2. The circuit court shall set the fees and bond of a receiver appointed under par.
(d) and may discharge the receiver as the court considers appropriate.
66.0413(2)(e)3.
3. Nothing in this subsection relieves the owner of property for which a receiver has been appointed under par.
(d) from any civil or criminal responsibility or liability except that the receiver has civil and criminal responsibility and liability for all matters and acts directly under the receiver's authority or performed at his or her discretion.
66.0413(2)(e)4.
4. If a defect is not remedied and repairs and alterations are not made within the time limit set by the circuit court under par.
(d), the court shall order that the building inspector or other designated officer proceed to raze the building.
66.0413(2)(e)5.
5. All costs and disbursements to raze a building under this subsection shall be as provided under sub.
(1) (f).
66.0413(3)(a)1.
1. “Cost of repairs" includes the estimated cost of repairs that are necessary to comply with applicable building codes, or other ordinances or regulations, governing the repair or renovation of a historic building.
66.0413(3)(a)1m.
1m. “Historic building" means any building or object listed on, or any building or object within and contributing to a historic district listed on, the national register of historic places in Wisconsin, the state register of historic places or a list of historic places maintained by a municipality.
66.0413(3)(b)
(b) The state historical society shall notify a municipality of any historic building located in the municipality.

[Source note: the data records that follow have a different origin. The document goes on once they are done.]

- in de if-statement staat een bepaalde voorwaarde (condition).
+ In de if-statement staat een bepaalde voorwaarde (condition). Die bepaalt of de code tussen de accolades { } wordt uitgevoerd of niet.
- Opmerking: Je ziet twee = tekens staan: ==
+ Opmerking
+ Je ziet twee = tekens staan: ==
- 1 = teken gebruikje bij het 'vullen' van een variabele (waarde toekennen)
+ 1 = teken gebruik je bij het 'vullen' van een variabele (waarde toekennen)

If a historic district lies within a municipality, the historical society shall furnish to the municipality a map delineating the boundaries of the district.
66.0413(3)(c)
(c) If an order is issued under this section to raze and remove a historic building and restore the site to a dust-free and erosion-free condition, an application is made for a permit to raze and remove a historic building and restore the site to a dust-free and erosion-free condition or a municipality intends to raze and remove a municipally owned historic building and restore the site to a dust-free and erosion-free condition, the municipality in which the historic building is located shall notify the state historical society of the order, application or intent. No historic building may be razed and removed nor the site restored to a dust-free and erosion-free condition for 30 days after the notice is given, unless a shorter period is authorized by the state historical society. If the state historical society authorizes a shorter period, however, such a period shall be subject to any applicable local ordinance. During the 30-day period, the state historical society shall have access to the historic building to create or preserve a historic record. If the state historical society completes its creation or preservation of a historic record, or decides not to create or preserve a historic record, before the end of the 30-day period, the society may waive its right to access the building and may authorize the person who intends to raze and remove the building, and restore the site to a dust-free and erosion-free condition, to proceed before the end of such period, except that such a person shall be subject to any applicable local ordinance.
66.0413(3)(d)
(d) If a municipal governing body, inspector of buildings or designated officer determines that the cost of repairs to a historic building would be less than 85 percent of the assessed value of the building divided by the ratio of the assessed value to the recommended value as last published by the department of revenue for the municipality within which the historic building is located, the repairs are presumed reasonable.
66.0413(4)
(4) First class cities; other provisions. 66.0413(4)(a)(a) First class cities may adopt by ordinance alternate or additional provisions governing the placarding, closing, razing and removal of a building and the restoration of the site to a dust-free and erosion-free condition.
66.0413(4)(b)
(b) This subsection shall be liberally construed to provide 1st class cities with the largest possible power and leeway of action.